You Take on Too Much
This can happen in a lot of different ways. One common hiccup is that when making resolutions, you choose too many to address. A brain can only handle so many things at one time. You can’t focus on making too many changes. Instead, choose one or two things to prioritize. I also want you to remember that changes won’t happen overnight. Mqany experts believe it takes at least a month of effort to turn something into a habit. Bear in mind that progress will occur in baby steps rather than one magnifical transformation. Taking baby steps to learn new habits will be far more effective than simply expecting to change behavior overnight.
You Were Too Vague
You’re not super vague when you write so don’t be super vague when defining your resolutions.
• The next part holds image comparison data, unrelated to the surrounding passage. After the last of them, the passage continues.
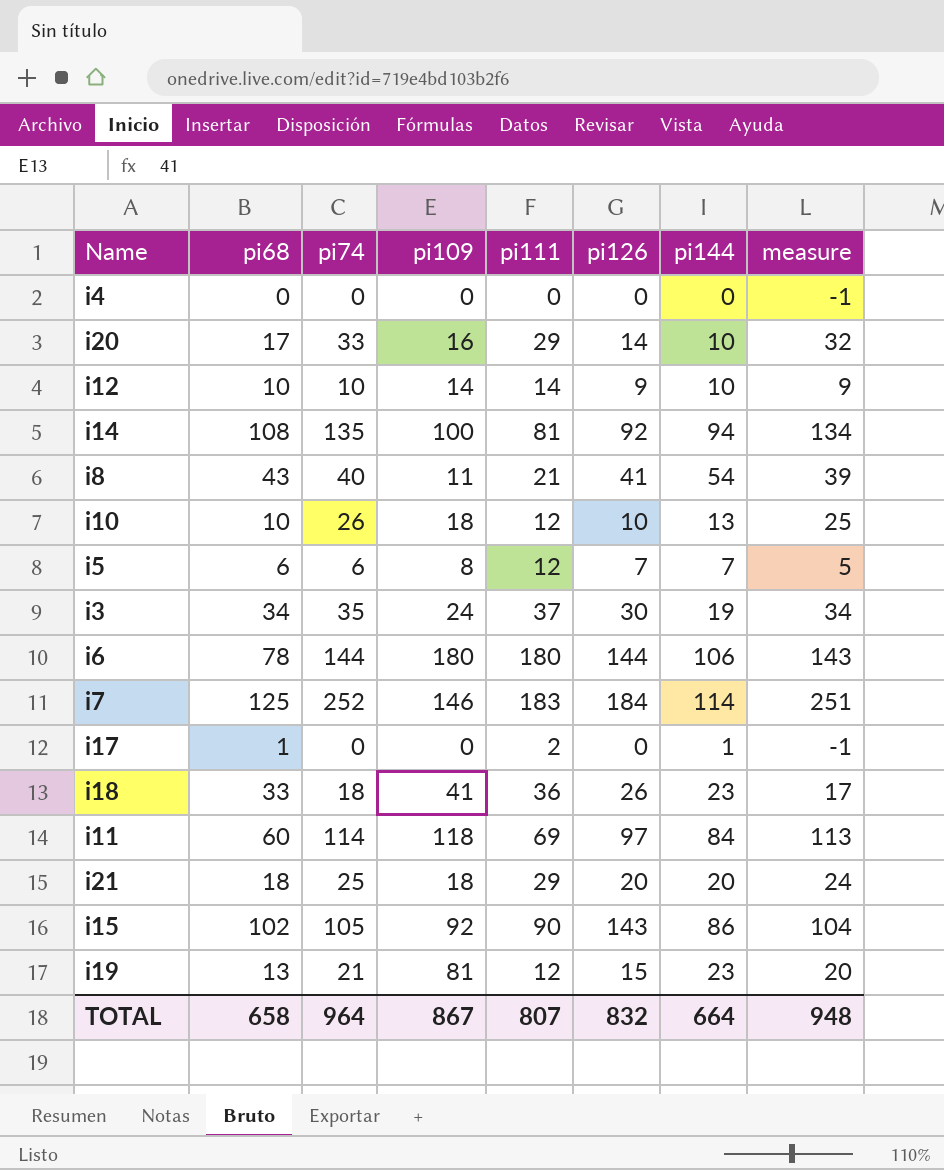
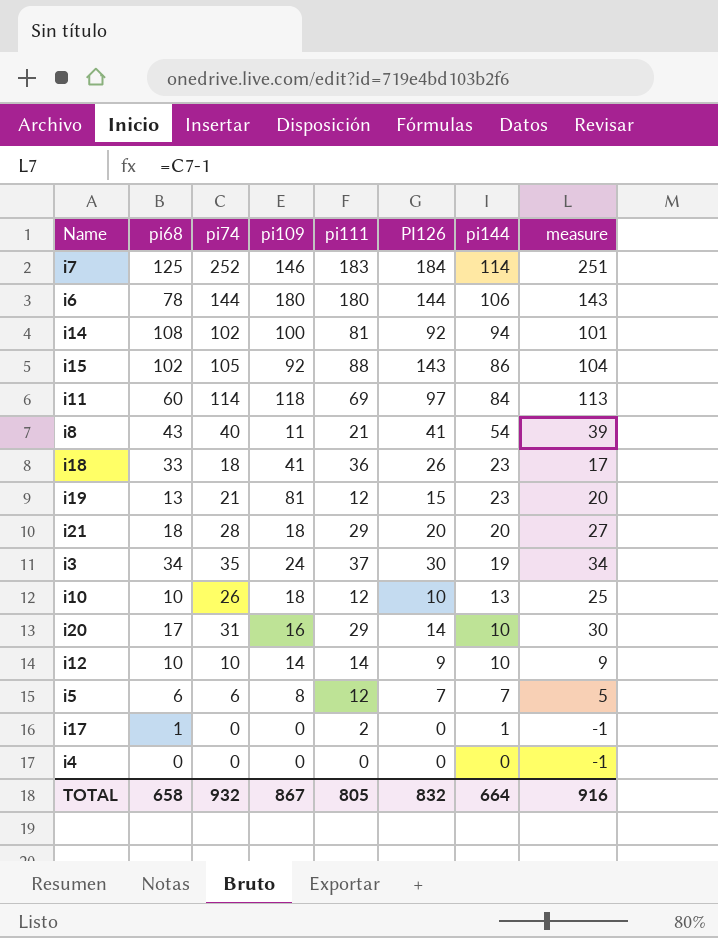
row order: none -> pi144 descending
column name: pi126 -> PI126
i14 | pi74: 135 -> 102
i14 | measure: 134 -> 101
i15 | pi111: 90 -> 88
i21 | pi74: 25 -> 28
i21 | measure: 24 -> 27
i20 | pi74: 33 -> 31
i20 | measure: 32 -> 30
TOTAL | pi74: 964 -> 932
TOTAL | pi111: 807 -> 805
TOTAL | measure: 948 -> 916

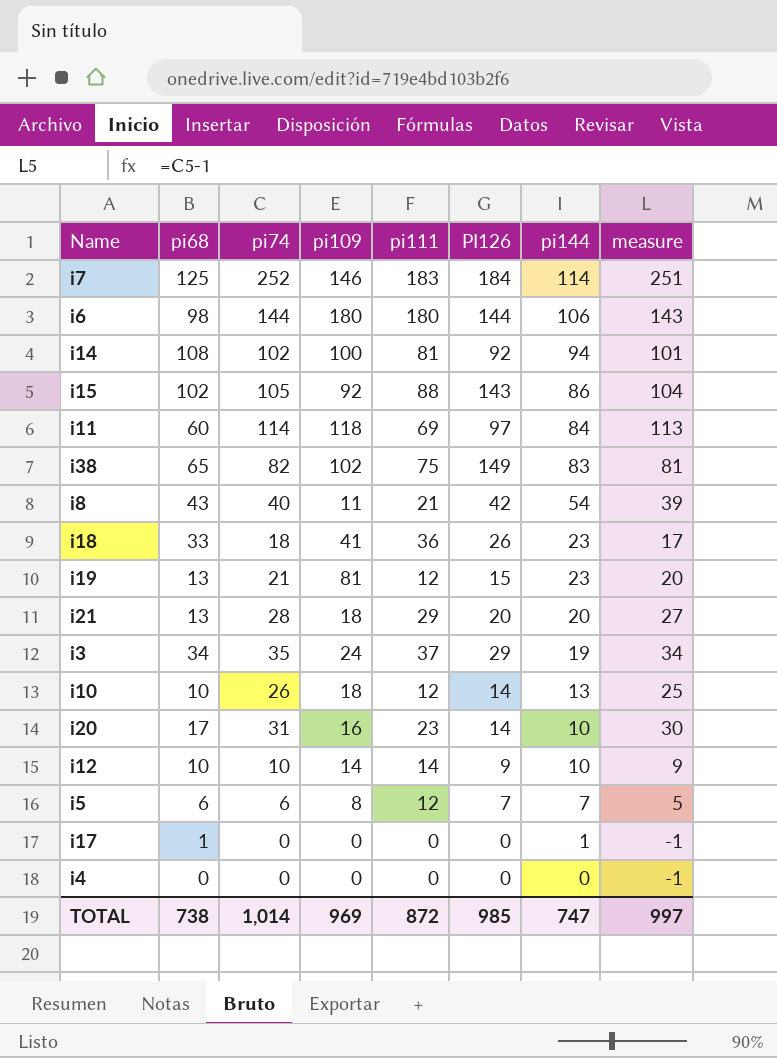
i6 | pi68: 78 -> 98
row i38: none -> 65 | 82 | 102 | 75 | 149 | 83 | 81
i8 | PI126: 41 -> 42
i21 | pi68: 18 -> 13
i3 | PI126: 30 -> 29
i10 | PI126: 10 -> 14
i20 | pi111: 29 -> 23
i17 | pi111: 2 -> 0
TOTAL | pi68: 658 -> 738
TOTAL | pi74: 932 -> 1,014
TOTAL | pi109: 867 -> 969
TOTAL | pi111: 805 -> 872
TOTAL | PI126: 832 -> 985
TOTAL | pi144: 664 -> 747
TOTAL | measure: 916 -> 997

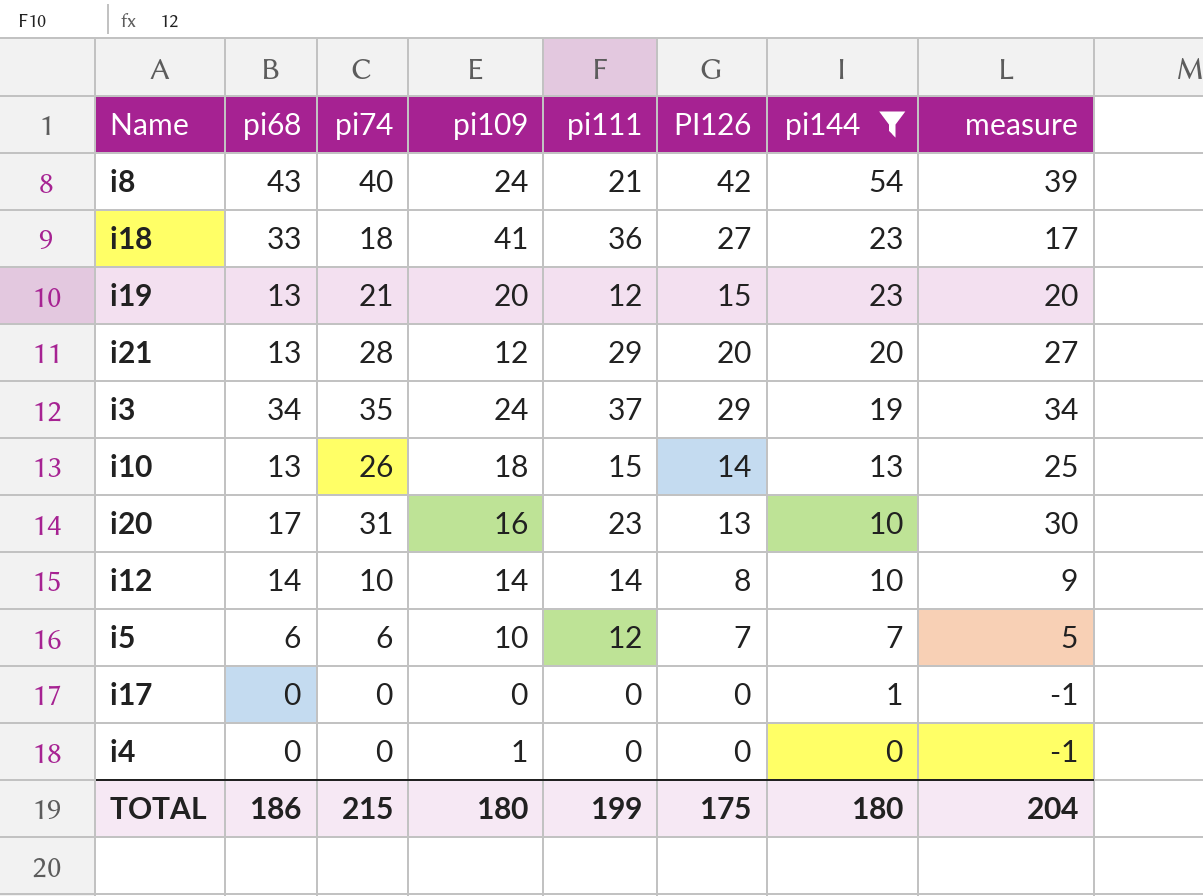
filter: none -> pi144 <= 54
i8 | pi109: 11 -> 24
i18 | PI126: 26 -> 27
i19 | pi109: 81 -> 20
i21 | pi109: 18 -> 12
i10 | pi68: 10 -> 13
i10 | pi111: 12 -> 15
i20 | PI126: 14 -> 13
i12 | pi68: 10 -> 14
i12 | PI126: 9 -> 8
i5 | pi109: 8 -> 10
i17 | pi68: 1 -> 0
i4 | pi109: 0 -> 1
TOTAL | pi68: 738 -> 186
TOTAL | pi74: 1,014 -> 215
TOTAL | pi109: 969 -> 180
TOTAL | pi111: 872 -> 199
TOTAL | PI126: 985 -> 175
TOTAL | pi144: 747 -> 180
TOTAL | measure: 997 -> 204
A well-defined resolution should specify aspects such as the number of books you’d like to write or release including their length and a time frame during which to write or publish. You should also have benchmarks for measuring your progress, but we’ll get into the deets later in the challenge.
You Lacked Focus
Without focus, you’re doomed to fail. “Out of sight, out of mind,” might be a cliché, but most sayings are based on a kernel of truth. Getting overwhelmed with day to day responsibilities, crappy time management, daily stress and other distractions can steal your attention from important goals. Deciding to prioritize your resolution and making plans to keep it front and center will go far in turning it into a reality.
Okay, real talk, there are tons of other reasons your resolutions may have failed in the past and I don’t want to dwell on the negative. Just understanding these mistakes will help youi move beyond them when setting new goals that you’ll accomplish.